Could 8-bit be enough for carrying all the information in a given piece of music?

[Frank Dernie]

First I should apologise for the slightly provocative title.
I know human hearing has a dynamic range of ~120dB but the only device I can think of which needs this much would be an environmental noise recorder that you didn't want to miss any sound and didn't want to use an auto gain control.
Those of us that have recorded music on any type of recorder will be familiar with its level control. If the sound is loud we turn it down a bit, and vice versa.
Back in tape days it was a real skill to get the level good. Too high gives distortion on peaks but too low made the tape noise too audible.
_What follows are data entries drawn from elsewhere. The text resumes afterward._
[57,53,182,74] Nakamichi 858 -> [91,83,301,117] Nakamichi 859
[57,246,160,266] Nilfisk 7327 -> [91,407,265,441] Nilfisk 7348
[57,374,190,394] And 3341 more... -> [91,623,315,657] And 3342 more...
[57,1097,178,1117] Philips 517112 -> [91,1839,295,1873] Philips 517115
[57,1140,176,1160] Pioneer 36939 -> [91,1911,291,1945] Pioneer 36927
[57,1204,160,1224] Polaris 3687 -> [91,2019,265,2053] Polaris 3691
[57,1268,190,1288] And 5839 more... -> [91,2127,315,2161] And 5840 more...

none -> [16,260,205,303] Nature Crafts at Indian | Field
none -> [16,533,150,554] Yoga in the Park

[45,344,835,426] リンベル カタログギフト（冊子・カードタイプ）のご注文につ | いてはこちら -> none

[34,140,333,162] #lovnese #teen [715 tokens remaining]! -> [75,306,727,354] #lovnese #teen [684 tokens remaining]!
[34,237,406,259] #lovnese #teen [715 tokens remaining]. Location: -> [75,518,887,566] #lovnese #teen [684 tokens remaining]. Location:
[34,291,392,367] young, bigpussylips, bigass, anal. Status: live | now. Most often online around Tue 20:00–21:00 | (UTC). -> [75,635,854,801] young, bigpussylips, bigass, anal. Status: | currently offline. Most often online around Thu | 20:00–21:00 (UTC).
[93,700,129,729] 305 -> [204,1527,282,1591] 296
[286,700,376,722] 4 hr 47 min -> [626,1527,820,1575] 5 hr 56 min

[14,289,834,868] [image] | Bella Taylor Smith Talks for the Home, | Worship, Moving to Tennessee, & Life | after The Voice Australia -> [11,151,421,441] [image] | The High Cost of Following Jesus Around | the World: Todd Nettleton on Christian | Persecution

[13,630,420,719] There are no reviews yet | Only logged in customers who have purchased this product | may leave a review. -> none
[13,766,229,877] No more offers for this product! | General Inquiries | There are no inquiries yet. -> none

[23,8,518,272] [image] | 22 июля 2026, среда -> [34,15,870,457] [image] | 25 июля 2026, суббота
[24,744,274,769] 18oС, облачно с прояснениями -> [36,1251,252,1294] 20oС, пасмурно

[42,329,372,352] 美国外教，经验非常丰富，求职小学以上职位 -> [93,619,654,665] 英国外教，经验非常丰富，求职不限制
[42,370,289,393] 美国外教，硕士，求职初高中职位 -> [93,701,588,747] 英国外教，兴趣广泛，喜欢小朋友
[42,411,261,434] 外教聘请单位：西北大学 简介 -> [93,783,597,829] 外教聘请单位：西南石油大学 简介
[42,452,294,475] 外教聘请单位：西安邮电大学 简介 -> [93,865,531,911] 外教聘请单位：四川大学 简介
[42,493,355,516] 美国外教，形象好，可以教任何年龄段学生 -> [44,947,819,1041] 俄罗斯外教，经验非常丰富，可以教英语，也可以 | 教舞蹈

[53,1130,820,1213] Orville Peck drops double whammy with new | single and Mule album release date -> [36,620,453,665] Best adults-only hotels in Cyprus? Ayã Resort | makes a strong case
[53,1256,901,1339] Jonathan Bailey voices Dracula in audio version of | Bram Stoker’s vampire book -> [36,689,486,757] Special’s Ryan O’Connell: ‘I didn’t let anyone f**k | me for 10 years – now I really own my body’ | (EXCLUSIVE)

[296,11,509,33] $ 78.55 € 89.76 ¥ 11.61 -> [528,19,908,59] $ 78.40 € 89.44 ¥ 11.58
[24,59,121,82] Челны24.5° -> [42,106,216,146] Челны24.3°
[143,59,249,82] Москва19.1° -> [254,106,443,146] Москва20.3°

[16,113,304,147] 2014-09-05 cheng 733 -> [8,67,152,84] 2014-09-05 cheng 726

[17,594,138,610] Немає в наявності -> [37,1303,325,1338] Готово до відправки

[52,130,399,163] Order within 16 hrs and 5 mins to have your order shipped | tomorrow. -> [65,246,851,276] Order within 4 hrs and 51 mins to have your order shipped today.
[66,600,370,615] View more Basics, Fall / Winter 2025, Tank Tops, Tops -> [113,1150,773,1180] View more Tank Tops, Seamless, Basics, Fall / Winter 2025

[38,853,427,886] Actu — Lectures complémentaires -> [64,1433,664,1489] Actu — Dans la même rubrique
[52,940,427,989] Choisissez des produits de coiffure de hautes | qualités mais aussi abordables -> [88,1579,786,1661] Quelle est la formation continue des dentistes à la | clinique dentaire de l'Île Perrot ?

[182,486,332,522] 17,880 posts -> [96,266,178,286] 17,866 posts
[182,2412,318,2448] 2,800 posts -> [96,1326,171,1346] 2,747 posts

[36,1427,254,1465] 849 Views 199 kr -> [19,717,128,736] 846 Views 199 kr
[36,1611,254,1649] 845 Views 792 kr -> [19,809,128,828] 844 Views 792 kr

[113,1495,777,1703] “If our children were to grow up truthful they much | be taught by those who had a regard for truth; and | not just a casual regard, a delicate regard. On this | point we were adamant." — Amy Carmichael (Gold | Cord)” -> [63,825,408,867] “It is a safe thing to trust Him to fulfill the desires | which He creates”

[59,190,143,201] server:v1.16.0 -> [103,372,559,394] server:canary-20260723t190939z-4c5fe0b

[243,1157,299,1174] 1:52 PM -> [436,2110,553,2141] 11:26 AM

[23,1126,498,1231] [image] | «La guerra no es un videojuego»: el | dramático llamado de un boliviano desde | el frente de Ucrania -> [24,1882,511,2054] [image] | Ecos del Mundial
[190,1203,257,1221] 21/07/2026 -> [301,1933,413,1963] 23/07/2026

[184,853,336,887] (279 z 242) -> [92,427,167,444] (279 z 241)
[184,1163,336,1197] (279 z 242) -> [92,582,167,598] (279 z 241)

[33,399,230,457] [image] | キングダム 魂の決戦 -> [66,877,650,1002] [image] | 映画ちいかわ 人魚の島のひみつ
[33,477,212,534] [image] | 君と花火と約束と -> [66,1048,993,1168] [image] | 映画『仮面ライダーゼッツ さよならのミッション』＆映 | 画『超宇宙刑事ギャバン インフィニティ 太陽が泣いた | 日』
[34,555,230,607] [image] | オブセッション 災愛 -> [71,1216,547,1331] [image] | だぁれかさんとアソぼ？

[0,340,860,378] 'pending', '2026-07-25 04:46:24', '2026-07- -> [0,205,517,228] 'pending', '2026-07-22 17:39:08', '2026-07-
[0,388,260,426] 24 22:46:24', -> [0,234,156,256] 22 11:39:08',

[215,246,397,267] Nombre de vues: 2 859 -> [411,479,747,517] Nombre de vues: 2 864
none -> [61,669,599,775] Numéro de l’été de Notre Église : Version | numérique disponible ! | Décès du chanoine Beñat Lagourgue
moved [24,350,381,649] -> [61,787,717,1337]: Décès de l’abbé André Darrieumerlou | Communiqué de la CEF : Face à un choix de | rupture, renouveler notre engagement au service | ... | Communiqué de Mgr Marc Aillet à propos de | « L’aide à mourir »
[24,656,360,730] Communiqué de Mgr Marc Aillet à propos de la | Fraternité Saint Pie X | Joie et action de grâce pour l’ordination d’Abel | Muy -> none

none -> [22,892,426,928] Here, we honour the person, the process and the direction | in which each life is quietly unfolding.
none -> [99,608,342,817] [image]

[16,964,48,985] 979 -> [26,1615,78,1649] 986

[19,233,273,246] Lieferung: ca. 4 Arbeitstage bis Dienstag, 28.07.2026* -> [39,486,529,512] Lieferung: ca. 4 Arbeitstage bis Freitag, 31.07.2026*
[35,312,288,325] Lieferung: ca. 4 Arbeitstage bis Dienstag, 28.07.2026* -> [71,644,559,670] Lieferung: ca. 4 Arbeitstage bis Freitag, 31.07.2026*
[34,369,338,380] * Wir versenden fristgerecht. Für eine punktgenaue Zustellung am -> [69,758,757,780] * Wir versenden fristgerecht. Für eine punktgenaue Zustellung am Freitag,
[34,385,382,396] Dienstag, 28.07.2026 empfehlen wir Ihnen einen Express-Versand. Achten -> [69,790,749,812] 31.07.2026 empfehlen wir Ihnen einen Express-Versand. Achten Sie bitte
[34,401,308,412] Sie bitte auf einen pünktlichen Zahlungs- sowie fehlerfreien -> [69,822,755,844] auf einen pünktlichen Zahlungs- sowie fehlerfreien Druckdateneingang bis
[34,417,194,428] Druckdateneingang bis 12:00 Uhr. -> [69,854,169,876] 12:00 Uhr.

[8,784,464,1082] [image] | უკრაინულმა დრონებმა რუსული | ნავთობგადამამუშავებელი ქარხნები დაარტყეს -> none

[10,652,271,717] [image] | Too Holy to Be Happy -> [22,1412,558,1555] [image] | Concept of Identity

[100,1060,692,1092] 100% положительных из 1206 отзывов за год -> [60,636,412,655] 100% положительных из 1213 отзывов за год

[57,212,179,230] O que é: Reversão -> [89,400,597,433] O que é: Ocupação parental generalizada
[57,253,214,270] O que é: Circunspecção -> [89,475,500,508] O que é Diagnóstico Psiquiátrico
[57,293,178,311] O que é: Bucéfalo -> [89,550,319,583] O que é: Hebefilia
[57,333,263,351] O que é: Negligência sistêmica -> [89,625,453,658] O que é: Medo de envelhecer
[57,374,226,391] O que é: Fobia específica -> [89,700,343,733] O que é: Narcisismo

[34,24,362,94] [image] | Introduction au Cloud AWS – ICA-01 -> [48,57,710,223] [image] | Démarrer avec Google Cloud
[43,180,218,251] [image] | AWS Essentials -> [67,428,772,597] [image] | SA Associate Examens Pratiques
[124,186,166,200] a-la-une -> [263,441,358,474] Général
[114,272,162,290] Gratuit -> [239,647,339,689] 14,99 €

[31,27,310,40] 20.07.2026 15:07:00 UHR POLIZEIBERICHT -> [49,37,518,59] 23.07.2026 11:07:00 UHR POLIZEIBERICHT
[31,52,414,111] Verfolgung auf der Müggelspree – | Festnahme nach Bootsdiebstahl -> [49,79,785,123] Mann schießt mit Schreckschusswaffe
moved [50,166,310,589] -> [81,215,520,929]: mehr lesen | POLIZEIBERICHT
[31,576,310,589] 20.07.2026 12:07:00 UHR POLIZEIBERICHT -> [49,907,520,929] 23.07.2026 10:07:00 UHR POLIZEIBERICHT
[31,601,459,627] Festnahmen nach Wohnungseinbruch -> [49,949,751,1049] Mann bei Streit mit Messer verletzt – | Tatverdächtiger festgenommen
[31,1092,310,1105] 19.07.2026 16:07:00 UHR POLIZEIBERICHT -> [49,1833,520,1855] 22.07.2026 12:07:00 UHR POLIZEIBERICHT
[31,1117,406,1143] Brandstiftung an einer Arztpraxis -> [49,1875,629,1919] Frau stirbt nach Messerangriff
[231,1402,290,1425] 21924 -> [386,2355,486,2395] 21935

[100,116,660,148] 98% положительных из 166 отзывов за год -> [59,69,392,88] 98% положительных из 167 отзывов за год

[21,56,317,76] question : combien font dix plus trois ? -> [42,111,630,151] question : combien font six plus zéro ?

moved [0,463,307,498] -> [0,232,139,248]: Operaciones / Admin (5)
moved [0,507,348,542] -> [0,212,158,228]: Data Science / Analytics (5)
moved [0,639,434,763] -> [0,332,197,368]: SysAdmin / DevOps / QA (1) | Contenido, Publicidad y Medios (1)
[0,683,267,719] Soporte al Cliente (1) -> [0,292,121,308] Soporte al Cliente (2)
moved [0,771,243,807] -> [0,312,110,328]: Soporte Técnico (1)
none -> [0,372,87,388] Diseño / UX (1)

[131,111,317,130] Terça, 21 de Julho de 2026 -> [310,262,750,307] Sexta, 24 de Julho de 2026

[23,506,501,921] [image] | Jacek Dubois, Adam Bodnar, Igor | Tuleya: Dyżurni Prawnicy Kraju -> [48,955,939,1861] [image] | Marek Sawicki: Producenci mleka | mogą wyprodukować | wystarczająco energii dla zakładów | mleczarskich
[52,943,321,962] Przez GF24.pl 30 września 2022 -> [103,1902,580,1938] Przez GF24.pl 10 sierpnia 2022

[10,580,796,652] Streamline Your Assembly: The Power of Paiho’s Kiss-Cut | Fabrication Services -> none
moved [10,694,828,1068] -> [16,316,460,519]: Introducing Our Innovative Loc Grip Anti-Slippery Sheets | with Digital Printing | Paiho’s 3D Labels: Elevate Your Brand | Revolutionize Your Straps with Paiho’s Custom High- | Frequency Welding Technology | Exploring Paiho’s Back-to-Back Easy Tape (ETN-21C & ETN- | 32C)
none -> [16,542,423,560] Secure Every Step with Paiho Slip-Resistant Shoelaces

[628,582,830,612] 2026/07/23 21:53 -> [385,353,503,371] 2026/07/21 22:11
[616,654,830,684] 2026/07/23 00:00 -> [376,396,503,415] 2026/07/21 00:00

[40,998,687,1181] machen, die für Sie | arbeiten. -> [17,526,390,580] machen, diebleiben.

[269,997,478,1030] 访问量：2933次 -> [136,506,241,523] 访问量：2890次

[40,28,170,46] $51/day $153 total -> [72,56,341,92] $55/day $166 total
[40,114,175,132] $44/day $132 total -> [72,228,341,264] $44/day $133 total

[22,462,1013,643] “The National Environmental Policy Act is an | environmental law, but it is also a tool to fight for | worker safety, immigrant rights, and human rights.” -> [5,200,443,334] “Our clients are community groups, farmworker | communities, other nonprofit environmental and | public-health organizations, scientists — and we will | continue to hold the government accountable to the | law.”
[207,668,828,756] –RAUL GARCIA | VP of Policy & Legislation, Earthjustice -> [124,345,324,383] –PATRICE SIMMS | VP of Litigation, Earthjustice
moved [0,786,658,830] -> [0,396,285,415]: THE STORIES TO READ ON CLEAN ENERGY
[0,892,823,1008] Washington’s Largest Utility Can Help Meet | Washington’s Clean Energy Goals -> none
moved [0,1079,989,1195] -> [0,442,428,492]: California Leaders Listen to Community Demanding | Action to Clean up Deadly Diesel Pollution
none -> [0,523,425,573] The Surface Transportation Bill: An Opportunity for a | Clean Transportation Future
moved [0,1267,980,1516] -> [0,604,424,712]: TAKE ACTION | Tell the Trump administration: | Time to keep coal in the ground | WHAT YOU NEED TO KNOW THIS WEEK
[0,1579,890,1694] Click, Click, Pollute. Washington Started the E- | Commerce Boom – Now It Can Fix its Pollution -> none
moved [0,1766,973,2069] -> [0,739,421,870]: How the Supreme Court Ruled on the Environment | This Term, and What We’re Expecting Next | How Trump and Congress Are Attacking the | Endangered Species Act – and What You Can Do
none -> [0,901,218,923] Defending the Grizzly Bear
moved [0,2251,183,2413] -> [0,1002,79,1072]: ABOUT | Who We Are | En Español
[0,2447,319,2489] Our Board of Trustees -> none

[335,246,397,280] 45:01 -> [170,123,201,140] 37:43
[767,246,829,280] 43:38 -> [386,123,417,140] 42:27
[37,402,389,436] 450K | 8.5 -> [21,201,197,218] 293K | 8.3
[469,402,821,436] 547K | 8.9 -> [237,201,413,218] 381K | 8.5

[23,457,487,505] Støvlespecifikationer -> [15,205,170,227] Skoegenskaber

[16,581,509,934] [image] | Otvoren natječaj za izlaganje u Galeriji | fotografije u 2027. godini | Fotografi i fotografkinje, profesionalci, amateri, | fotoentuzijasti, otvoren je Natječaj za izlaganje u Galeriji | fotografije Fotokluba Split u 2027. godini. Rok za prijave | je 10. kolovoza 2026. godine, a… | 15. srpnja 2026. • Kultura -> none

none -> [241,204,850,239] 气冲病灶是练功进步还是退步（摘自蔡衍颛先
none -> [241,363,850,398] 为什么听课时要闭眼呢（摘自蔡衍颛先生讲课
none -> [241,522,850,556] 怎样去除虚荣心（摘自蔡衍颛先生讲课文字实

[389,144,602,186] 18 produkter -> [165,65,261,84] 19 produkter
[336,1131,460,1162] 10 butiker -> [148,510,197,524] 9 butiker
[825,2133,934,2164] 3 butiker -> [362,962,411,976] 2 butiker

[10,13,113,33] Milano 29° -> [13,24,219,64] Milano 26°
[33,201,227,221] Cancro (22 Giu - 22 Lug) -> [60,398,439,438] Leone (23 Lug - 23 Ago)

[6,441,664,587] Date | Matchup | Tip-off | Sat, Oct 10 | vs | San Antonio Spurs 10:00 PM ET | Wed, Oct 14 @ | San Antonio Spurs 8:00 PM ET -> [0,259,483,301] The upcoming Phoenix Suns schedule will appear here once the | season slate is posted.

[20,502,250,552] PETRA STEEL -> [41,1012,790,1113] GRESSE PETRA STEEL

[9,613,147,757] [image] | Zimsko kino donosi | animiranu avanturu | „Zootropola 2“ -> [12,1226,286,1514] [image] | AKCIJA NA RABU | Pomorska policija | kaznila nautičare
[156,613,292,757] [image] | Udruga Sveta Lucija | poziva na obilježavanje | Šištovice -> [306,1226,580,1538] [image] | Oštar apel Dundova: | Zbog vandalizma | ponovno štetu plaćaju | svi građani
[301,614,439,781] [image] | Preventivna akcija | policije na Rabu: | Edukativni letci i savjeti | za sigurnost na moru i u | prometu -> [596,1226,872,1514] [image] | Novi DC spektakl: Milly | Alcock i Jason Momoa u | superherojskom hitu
A bit of tape overload can be euphonic (a tape overload emulator plug in is a popular limiter used by recordists now) and is certainly better than audible hiss during the quiet parts of the music so we did tend to over record a touch, something catastrophic with digital.
With a 16-bit digital recorder it is very easy to set levels since, IME, even with peaks at -6dB the quiet bits of the music will never be accompanied by audible hiss.
What started me on this line of thought was an experience at the Scalford enthusiasts show, put on by the HiFi Wigwam, about 5 or so years ago.
I showed up with a few bits of music on a USB stick one of which was a 24/96 recording of Eric Whitaker music (Water Night).
@Pluto of this parish was there with his active Harbeth Monitor 40s and his laptop. I had intended to ask him to produce a 16/44.1 down sample of one of my files to compare with the 24/96 original but he suggested a different comparison which may be more surprising for listeners and he could do in real time on his PC.
This was to play back the file as 8-bit with noise shaping. We, the assembled audience of enthusiasts and many die hard "analogue is better" fans, then got to compare 24/96, 8/96 with noise shaping and 8/96 without.
The 8/96 had obvious hiss in the quiet bits and between tracks without noise shaping but I think it fair to say nobody in the room could hear any difference between the 8-bit noise shaped and the original 24/96. I was surprised, and a several of the audience were angry, refusing to believe they had been contentedly listening to 8-bit and claiming trickery.
Anyway @sergeauckland was there too so maybe he would remember it too.

 

[sergeauckland]

I do remember it well, it was one of the most impressive demonstrations of theory working in practice.

S.

 

[ElNino]

Believe it or not, there is virtually no academic research on the threshold of audibility of different bit depths. (With sample rates, there is some research but limited consensus, but with bit depths, there actually is almost nothing out there.) Reiss did a review of all of the published research in 2016 along both axes; you might find it interesting: http://www.aes.org/tmpFiles/elib/20191025/18296.pdf

It is plausible that 8 bit, properly dithered, would be enough (or close to enough) to be audibly transparent for most people. We just don't have a lot of good published data either way.

 

[pozz]

@j_j previously did a demonstration he mentioned in this talk where a certain encoding protocol produced only 13dB SNR. Apparently it was hard to tell the difference between that and the original.

 

[GrimSurfer]

First, the title is a little provocative because of the phrase "all the information".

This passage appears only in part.